TRY IT — Search the material for "type" and copy each line in which it is found.

[TASK INPUTS]

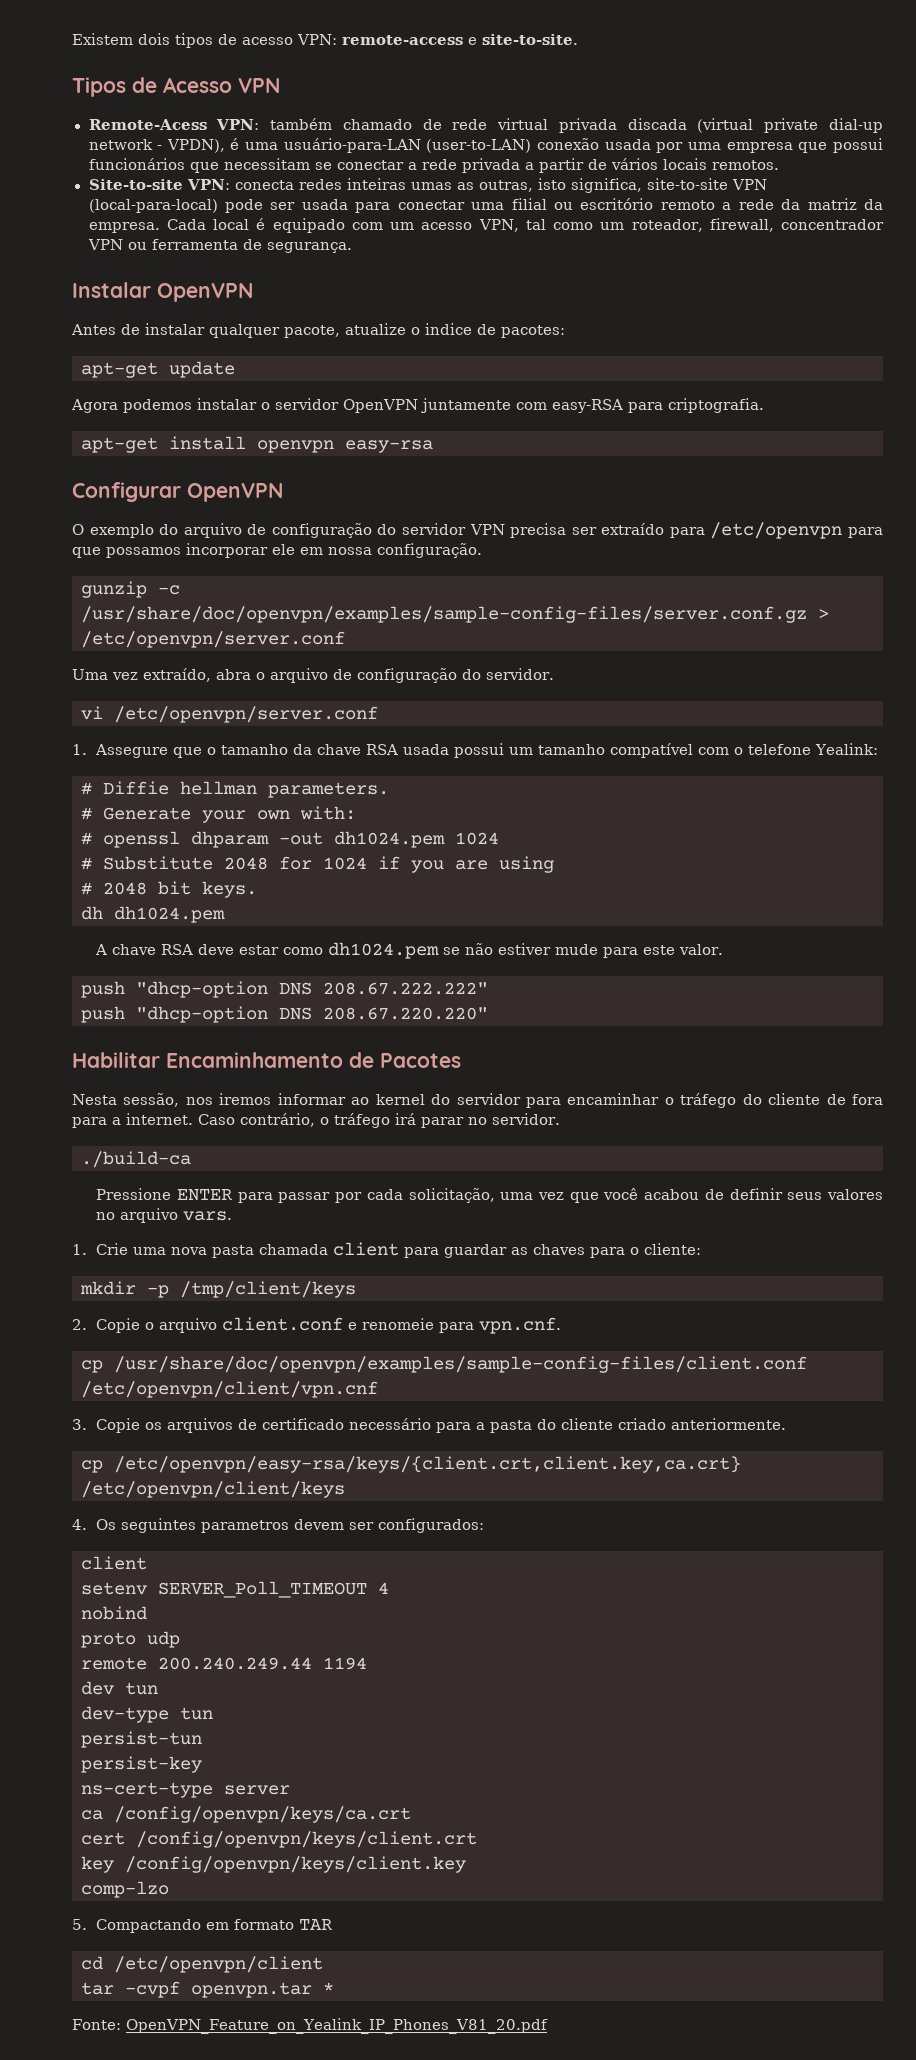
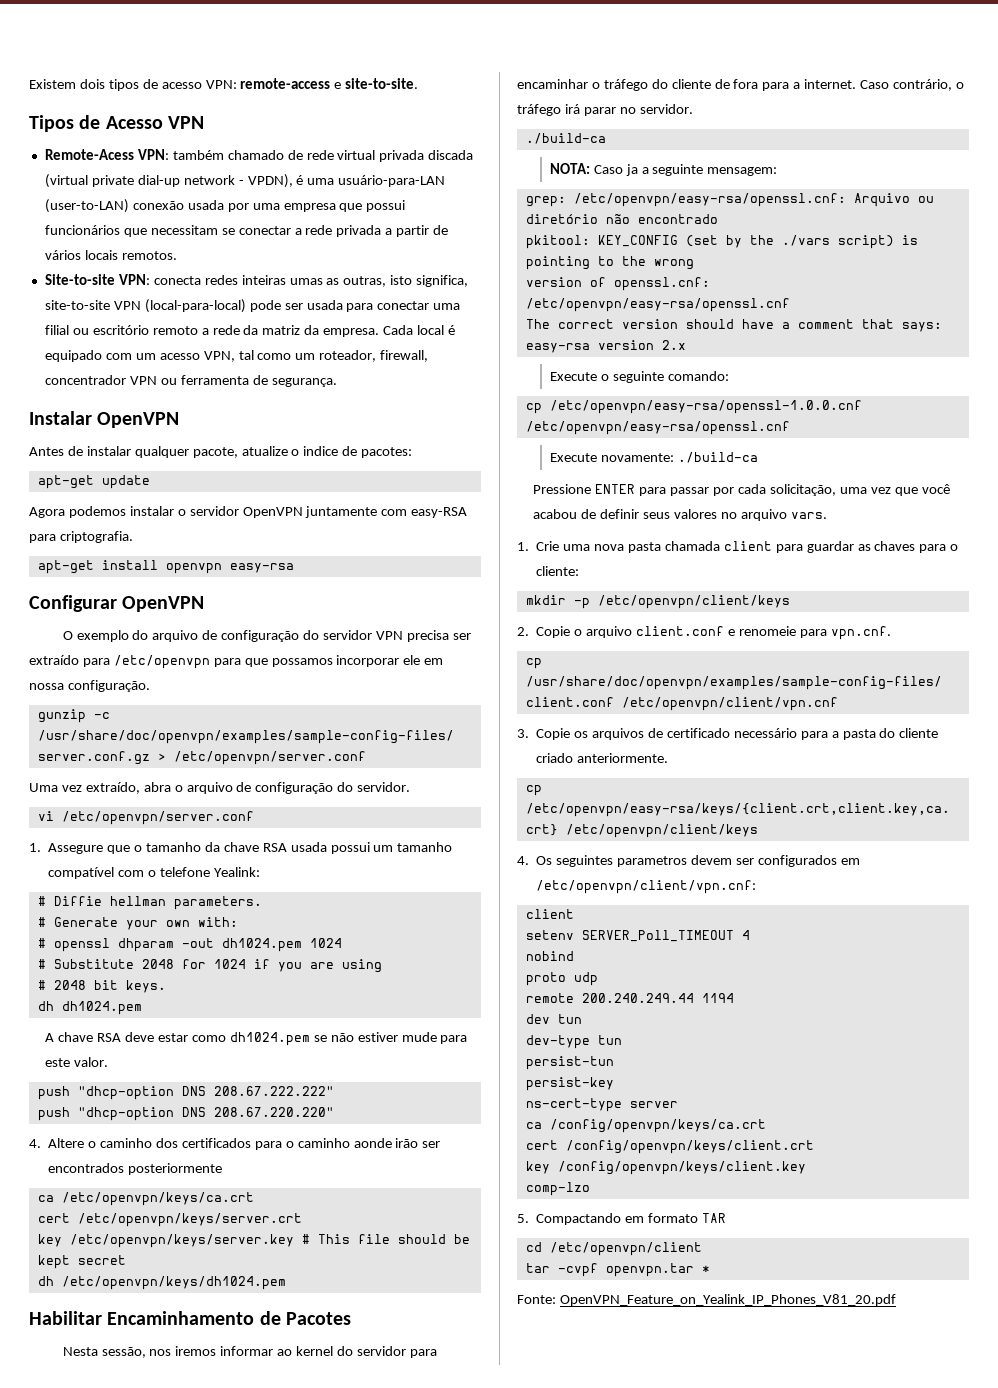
+ 4. Altere o caminho dos certificados para o caminho aonde irão ser encontrados posteriormente
+ ca /etc/openvpn/keys/ca.crt
+ cert /etc/openvpn/keys/server.crt
+ key /etc/openvpn/keys/server.key # This file should be kept secret
+ dh /etc/openvpn/keys/dh1024.pem
+ NOTA: Caso ja a seguinte mensagem:
+ grep: /etc/openvpn/easy-rsa/openssl.cnf: Arquivo ou diretório não encontrado
+ pkitool: KEY_CONFIG (set by the ./vars script) is pointing to the wrong
+ version of openssl.cnf: /etc/openvpn/easy-rsa/openssl.cnf
+ The correct version should have a comment that says: easy-rsa version 2.x
+ Execute o seguinte comando:
+ cp /etc/openvpn/easy-rsa/openssl-1.0.0.cnf /etc/openvpn/easy-rsa/openssl.cnf
+ Execute novamente: ./build-ca
- mkdir -p /tmp/client/keys
+ mkdir -p /etc/openvpn/client/keys
- 4. Os seguintes parametros devem ser configurados:
+ 4. Os seguintes parametros devem ser configurados em /etc/openvpn/client/vpn.cnf:

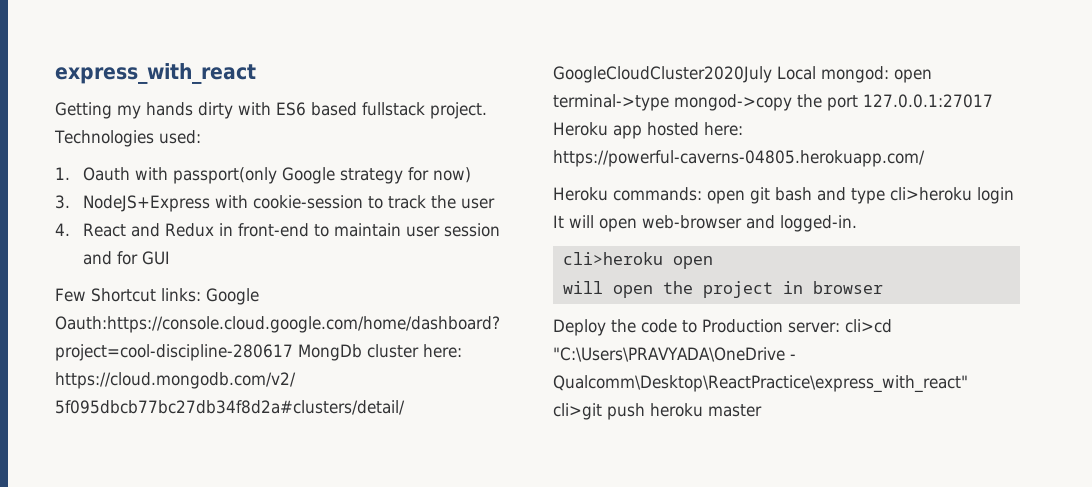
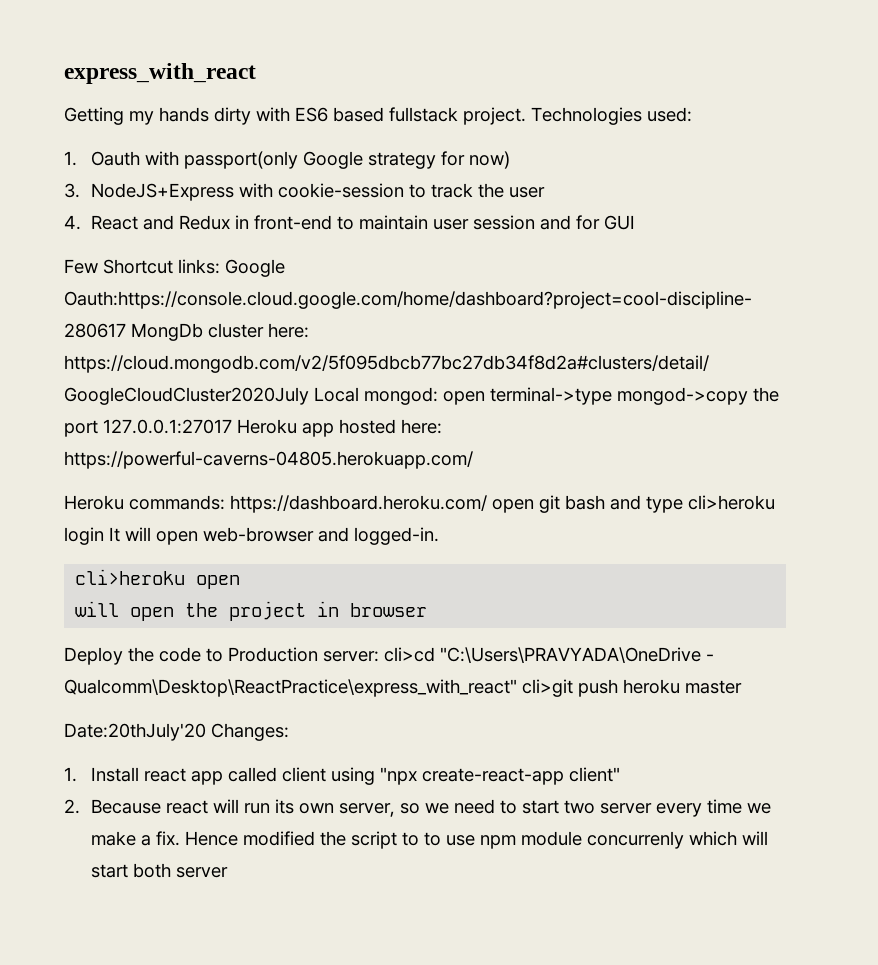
- Heroku commands: open git bash and type cli>heroku login It will open web-browser and logged-in.
+ Heroku commands: https://dashboard.heroku.com/ open git bash and type cli>heroku login It will open web-browser and logged-in.
+ Date:20thJuly'20 Changes:
+ 1. Install react app called client using "npx create-react-app client"
+ 2. Because react will run its own server, so we need to start two server every time we make a fix. Hence modified the script to to use npm module concurrenly which will start both server

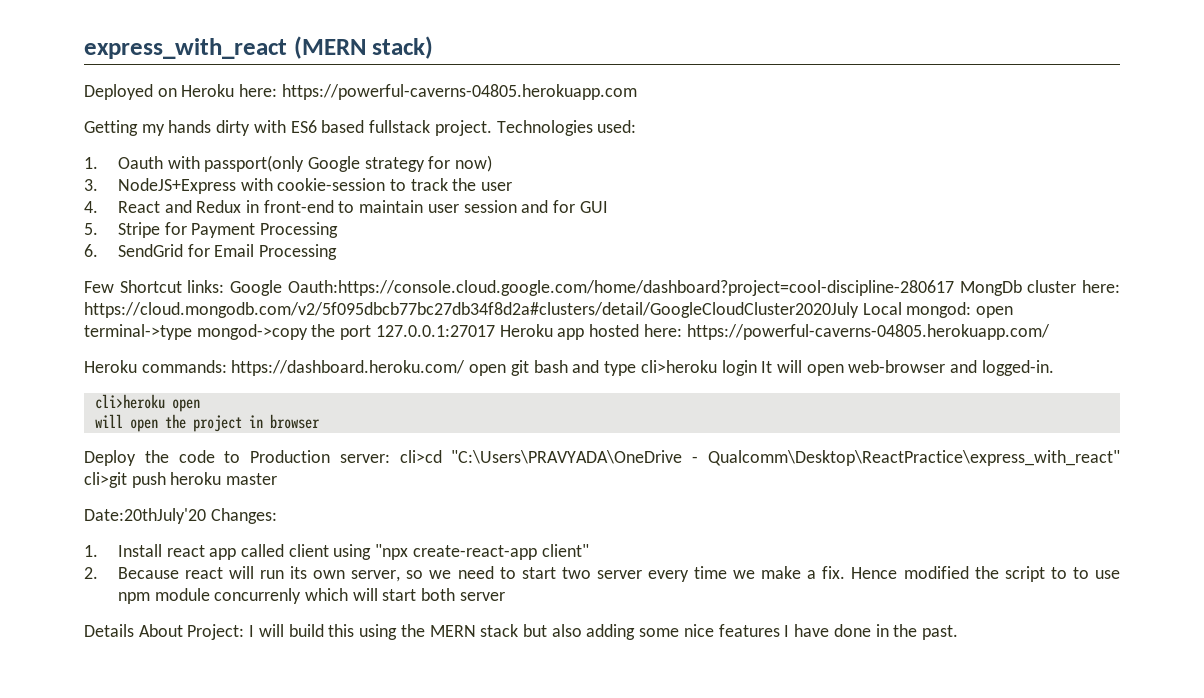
- express_with_react
+ express_with_react (MERN stack)
+ Deployed on Heroku here: https://powerful-caverns-04805.herokuapp.com
+ 5. Stripe for Payment Processing
+ 6. SendGrid for Email Processing
+ Details About Project: I will build this using the MERN stack but also adding some nice features I have done in the past.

[/TASK INPUTS]

RESPONSE —
- Heroku commands: open git bash and type cli>heroku login It will open web-browser and logged-in.
+ Heroku commands: https://dashboard.heroku.com/ open git bash and type cli>heroku login It will open web-browser and logged-in.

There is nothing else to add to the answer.